Exercise instructions: The data that follows should be copied out exactly.

━━━━━ Data ━━━━━

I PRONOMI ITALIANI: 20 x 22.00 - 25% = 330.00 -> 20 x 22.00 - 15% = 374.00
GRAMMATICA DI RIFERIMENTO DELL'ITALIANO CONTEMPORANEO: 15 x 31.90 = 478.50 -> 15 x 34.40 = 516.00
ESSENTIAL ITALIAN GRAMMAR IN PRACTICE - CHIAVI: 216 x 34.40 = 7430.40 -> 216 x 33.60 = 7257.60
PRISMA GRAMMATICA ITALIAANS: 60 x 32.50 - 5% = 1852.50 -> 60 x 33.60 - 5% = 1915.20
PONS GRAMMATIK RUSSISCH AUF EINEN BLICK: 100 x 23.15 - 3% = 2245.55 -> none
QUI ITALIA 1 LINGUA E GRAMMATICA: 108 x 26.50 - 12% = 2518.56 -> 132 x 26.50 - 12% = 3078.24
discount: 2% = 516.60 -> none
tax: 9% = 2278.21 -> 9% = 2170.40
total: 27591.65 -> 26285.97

━━━━━

Solution to this exercise:
I PRONOMI ITALIANI: 20 x 22.00 - 25% = 330.00 -> 20 x 22.00 - 15% = 374.00
GRAMMATICA DI RIFERIMENTO DELL'ITALIANO CONTEMPORANEO: 15 x 31.90 = 478.50 -> 15 x 34.40 = 516.00
ESSENTIAL ITALIAN GRAMMAR IN PRACTICE - CHIAVI: 216 x 34.40 = 7430.40 -> 216 x 33.60 = 7257.60
PRISMA GRAMMATICA ITALIAANS: 60 x 32.50 - 5% = 1852.50 -> 60 x 33.60 - 5% = 1915.20
PONS GRAMMATIK RUSSISCH AUF EINEN BLICK: 100 x 23.15 - 3% = 2245.55 -> none
QUI ITALIA 1 LINGUA E GRAMMATICA: 108 x 26.50 - 12% = 2518.56 -> 132 x 26.50 - 12% = 3078.24
discount: 2% = 516.60 -> none
tax: 9% = 2278.21 -> 9% = 2170.40
total: 27591.65 -> 26285.97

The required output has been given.